Following Christ has given me hope and joy and an assurance of unconditional love.  It gives me purpose.  I know that I am part of something so much bigger than myself.  Most importantly, I know that I can trust God and His plan.  I don’t always understand, but I know the character of God and I know that He is good and I know that he loves me enough that he died for me.  And so, most of the time (I’m certainly not perfect at it!), I obey.

We sang So Will I by Hillsong United at church this week, and that song has resonated with me over the past few days.  That song, like my walk with God, is all about choice.  It has always been my choice.  God will never force me to follow him, or to obey him.  But it is all about natural consequences (oh, how my high school loved that phrase!).  I cannot receive the rewards of obedience without the act of obedience.  And so I choose.  If creation sings your praises so will I.  If creation still obeys you so will I.  If the stars were made to worship so will I. 

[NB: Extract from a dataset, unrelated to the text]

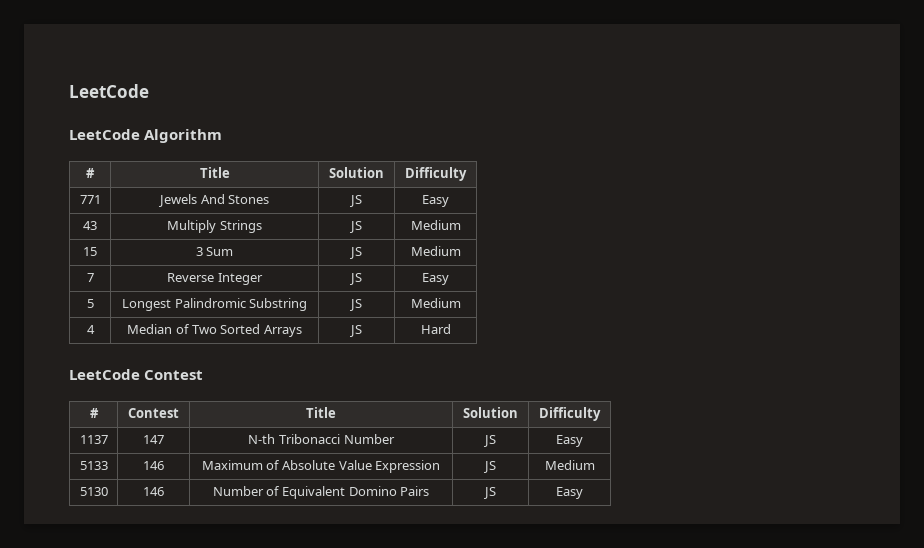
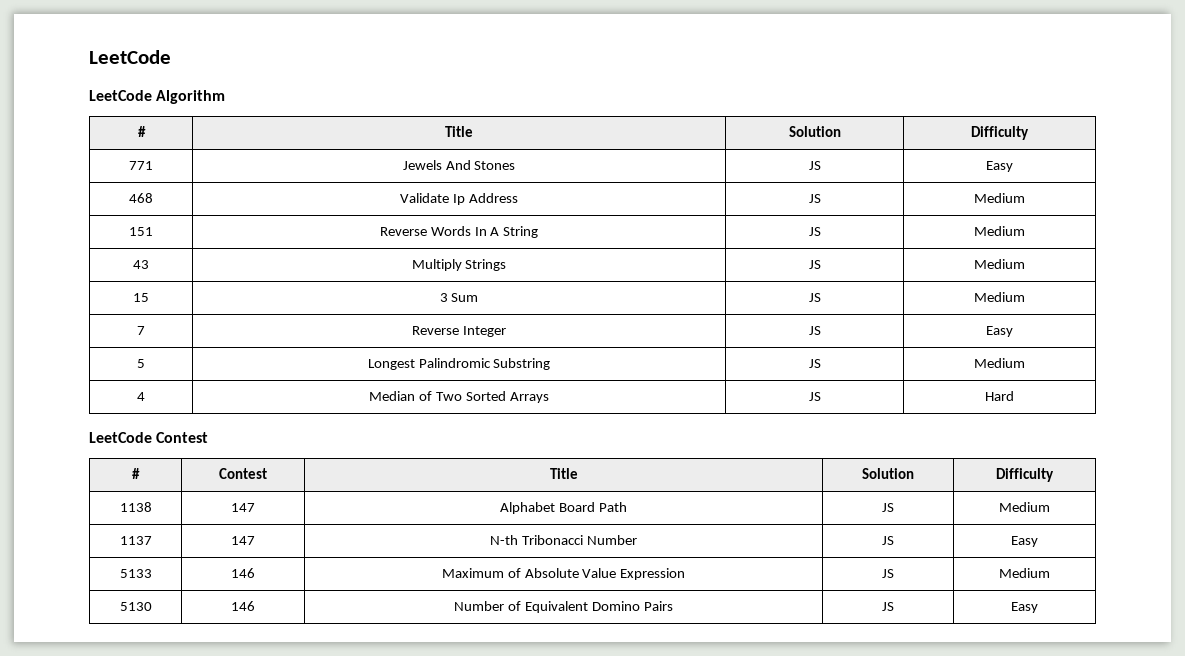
(449, 201) none -> [129,193,153,203] [400,193,518,205] [808,194,821,203] [974,193,1025,203] [129,227,153,236] [379,226,539,238] [808,227,821,236] [974,226,1025,236] // 468 | Validate Ip Address | JS | Medium // 151 | Reverse Words In A String | JS | Medium
(601, 414) none -> [119,502,152,512] [231,503,255,512] [500,502,627,514] [882,503,894,512] [999,502,1050,512] // 1138 | 147 | Alphabet Board Path | JS | Medium

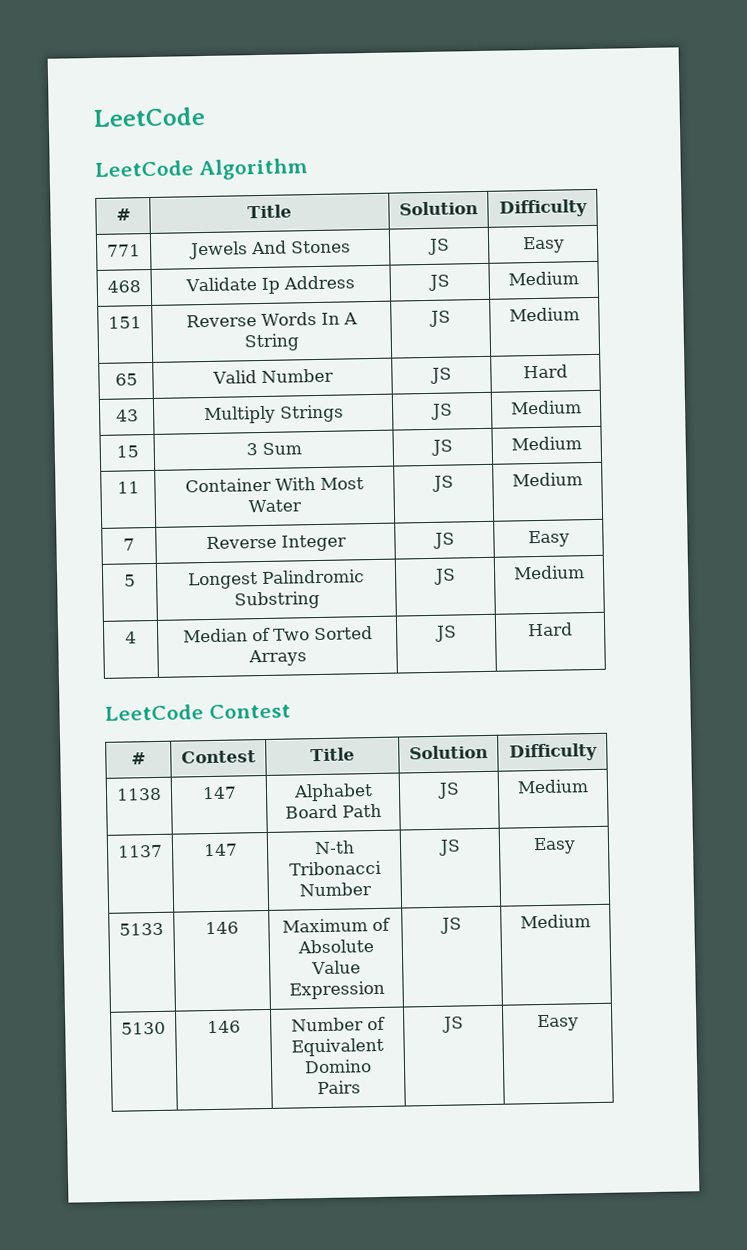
(1025, 231) none -> [114,373,138,386] [211,368,334,384] [429,367,452,384] [523,364,568,379] // 65 | Valid Number | JS | Hard
(1025, 297) none -> [116,481,140,494] [185,477,364,493] [248,499,303,513] [431,475,454,492] [512,472,583,487] // 11 | Container With Most Water | JS | Medium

I honestly can’t explain it.  To someone on the outside I must seem certifiably insane.  But all I can say is that once you’ve had the experience of being close to God, you understand. It is something I could never bear to lose.  And every time I choose to obey, God proves himself to be faithful.  No matter what I give up, it is never as amazing as what he has in store for me.  It is never as amazing as just being with Him.

Let me let you in on a little secret: the true reward of Christianity isn’t heaven, it’s God.  It isn’t living forever; it’s being with Jesus.  And I wouldn’t change that for anything.



Every time God asks me to give something up, a part of me asks, is it worth it?  Is He worth it?  For me, the answer has always been yes, and it always will be.